Xinging/llama2-13b_sft_0.1_ratio_alpaca_gpt4_proj_by_human_eval_ntrain_378
The Xinging/llama2-13b_sft_0.1_ratio_alpaca_gpt4_proj_by_human_eval_ntrain_378 model is a 13 billion parameter language model fine-tuned from Meta's Llama-2-13b-hf. It was fine-tuned on the 0.1_ratio_alpaca_gpt4_proj_by_human_eval_ntrain_378 dataset, suggesting a focus on instruction-following and potentially code-related tasks. This model is designed for applications requiring a Llama 2-based instruction-tuned model with a 4096-token context length.
Loading preview...
Model Overview
Xinging/llama2-13b_sft_0.1_ratio_alpaca_gpt4_proj_by_human_eval_ntrain_378 is a 13 billion parameter language model derived from the meta-llama/Llama-2-13b-hf base model.

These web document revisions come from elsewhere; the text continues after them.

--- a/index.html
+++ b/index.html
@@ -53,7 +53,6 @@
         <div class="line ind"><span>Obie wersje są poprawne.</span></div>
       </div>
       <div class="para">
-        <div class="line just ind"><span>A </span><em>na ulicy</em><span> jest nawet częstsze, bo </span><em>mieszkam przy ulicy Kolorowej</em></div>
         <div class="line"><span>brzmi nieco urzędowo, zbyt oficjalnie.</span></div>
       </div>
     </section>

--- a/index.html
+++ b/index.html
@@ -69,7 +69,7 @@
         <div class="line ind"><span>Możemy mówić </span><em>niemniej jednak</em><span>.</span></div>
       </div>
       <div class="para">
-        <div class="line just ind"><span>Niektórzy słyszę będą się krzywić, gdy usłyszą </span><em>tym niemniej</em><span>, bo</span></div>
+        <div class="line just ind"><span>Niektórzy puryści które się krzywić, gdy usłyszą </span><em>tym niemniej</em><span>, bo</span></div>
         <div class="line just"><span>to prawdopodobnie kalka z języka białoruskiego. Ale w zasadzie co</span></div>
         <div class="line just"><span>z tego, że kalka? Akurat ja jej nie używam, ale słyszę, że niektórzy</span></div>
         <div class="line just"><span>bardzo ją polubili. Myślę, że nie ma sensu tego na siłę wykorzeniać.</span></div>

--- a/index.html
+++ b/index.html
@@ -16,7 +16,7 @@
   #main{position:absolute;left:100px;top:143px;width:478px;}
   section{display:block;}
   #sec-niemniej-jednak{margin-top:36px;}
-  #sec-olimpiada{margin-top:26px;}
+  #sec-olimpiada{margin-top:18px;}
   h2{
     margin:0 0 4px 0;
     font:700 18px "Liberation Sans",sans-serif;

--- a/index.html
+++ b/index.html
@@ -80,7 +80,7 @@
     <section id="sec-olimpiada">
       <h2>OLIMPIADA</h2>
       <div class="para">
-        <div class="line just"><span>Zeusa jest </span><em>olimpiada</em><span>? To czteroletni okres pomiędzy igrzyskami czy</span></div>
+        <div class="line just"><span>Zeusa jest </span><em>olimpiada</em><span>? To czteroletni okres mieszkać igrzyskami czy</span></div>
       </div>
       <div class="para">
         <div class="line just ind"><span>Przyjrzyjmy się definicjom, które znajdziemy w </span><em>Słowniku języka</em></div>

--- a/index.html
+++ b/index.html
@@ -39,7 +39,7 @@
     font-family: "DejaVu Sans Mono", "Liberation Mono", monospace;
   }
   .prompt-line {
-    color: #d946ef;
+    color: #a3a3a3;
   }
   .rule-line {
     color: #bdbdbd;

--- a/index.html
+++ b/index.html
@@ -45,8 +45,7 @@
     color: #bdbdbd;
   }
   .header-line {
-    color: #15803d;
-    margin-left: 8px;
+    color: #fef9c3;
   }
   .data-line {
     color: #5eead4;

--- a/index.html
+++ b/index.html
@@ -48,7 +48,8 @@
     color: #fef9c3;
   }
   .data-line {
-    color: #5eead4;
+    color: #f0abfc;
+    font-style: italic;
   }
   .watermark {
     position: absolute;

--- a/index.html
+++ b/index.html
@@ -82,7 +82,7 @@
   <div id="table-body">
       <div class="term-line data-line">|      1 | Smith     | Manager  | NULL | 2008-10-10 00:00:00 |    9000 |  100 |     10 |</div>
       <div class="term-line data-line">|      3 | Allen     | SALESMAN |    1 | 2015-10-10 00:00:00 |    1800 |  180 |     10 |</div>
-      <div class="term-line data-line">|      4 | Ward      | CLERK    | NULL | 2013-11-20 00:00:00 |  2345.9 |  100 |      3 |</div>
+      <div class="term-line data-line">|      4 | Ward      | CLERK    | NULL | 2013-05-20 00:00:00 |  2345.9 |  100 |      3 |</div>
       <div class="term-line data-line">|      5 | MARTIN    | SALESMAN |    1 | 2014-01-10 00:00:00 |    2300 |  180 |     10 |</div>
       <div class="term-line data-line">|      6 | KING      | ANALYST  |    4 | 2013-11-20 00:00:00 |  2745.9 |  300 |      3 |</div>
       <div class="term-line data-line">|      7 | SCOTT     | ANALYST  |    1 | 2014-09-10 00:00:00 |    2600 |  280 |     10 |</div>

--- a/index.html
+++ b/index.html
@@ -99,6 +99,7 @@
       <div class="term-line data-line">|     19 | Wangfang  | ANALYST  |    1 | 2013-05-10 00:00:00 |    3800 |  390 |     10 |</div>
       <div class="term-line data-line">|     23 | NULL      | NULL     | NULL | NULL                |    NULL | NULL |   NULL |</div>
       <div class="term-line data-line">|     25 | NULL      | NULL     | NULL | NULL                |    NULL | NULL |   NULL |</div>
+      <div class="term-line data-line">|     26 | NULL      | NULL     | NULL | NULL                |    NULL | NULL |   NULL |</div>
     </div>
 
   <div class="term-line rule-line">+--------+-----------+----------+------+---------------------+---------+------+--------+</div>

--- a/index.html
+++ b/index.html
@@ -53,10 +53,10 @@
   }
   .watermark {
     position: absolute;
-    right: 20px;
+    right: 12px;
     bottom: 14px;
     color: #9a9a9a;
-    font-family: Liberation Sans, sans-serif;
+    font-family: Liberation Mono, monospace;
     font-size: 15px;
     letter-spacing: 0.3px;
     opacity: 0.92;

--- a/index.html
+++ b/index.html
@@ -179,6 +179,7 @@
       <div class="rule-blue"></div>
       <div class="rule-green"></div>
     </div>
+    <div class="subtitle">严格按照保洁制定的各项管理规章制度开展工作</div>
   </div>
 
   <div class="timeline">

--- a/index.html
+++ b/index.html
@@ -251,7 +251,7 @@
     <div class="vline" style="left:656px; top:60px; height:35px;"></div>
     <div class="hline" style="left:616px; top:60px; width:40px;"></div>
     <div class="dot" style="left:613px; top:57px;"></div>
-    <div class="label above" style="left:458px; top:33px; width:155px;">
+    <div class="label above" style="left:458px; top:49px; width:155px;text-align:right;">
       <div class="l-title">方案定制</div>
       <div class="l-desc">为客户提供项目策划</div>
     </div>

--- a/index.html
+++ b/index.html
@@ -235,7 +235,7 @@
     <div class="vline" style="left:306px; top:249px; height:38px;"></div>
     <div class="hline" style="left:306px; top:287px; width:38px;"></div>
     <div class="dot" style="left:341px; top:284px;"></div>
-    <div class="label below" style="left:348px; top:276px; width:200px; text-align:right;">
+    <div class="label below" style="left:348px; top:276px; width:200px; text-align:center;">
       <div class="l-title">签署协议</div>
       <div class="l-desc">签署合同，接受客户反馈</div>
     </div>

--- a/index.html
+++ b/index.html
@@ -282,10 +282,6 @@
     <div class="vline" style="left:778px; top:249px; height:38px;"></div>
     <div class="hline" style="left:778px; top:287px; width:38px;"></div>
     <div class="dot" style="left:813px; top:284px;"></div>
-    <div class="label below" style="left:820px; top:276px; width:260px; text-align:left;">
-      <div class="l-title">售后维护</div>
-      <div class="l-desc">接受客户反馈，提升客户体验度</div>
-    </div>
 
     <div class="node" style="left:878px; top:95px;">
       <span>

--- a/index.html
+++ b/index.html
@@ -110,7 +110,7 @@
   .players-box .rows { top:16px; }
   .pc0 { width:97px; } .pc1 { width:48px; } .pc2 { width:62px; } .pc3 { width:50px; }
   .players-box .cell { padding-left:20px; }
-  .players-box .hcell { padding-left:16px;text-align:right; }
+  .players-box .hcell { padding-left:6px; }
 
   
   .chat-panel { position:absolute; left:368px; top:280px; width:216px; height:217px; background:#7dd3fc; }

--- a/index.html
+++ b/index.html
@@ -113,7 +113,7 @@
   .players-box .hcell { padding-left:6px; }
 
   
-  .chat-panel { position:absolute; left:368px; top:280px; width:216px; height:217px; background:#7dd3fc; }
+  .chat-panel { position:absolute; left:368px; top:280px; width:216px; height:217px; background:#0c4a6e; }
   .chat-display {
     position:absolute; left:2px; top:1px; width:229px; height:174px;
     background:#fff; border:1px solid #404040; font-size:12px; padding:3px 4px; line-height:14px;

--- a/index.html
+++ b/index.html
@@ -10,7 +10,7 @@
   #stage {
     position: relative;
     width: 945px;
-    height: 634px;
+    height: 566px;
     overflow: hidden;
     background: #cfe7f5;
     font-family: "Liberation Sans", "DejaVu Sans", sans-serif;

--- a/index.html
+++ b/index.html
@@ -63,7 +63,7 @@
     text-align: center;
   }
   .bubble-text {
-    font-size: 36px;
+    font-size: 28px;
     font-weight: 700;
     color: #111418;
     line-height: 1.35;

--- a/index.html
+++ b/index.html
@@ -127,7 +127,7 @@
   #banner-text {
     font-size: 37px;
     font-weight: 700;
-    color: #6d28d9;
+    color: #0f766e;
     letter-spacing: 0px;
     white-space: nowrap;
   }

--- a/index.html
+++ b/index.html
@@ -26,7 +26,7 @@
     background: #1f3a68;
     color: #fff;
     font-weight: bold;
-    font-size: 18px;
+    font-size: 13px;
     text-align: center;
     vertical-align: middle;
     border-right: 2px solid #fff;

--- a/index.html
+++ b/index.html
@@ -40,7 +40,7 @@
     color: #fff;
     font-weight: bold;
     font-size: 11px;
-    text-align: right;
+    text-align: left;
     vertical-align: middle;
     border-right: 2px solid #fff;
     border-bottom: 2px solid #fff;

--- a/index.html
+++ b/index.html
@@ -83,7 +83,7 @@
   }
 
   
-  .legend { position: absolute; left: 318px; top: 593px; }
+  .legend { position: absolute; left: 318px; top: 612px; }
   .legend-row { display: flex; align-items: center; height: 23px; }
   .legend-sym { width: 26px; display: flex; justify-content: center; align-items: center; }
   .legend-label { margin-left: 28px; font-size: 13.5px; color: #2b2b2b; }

It has been fine-tuned using the 0.1_ratio_alpaca_gpt4_proj_by_human_eval_ntrain_378 dataset, indicating an instruction-following specialization, potentially with a focus on code generation or evaluation based on the dataset name.
Training Details
The model was trained with the following key hyperparameters:
- Learning Rate: 2e-05
- Batch Size: 16 (train), 8 (eval)
- Optimizer: AdamW with betas=(0.9, 0.999) and epsilon=1e-08
- Scheduler: Cosine learning rate scheduler with a 0.03 warmup ratio
- Epochs: 1.0
Intended Use Cases
This model is suitable for applications that benefit from a Llama 2-based instruction-tuned model, particularly those requiring a 13 billion parameter model with a 4096-token context window. Its fine-tuning dataset suggests potential strengths in tasks related to instruction following and possibly code-centric prompts, though specific performance metrics are not provided in the README.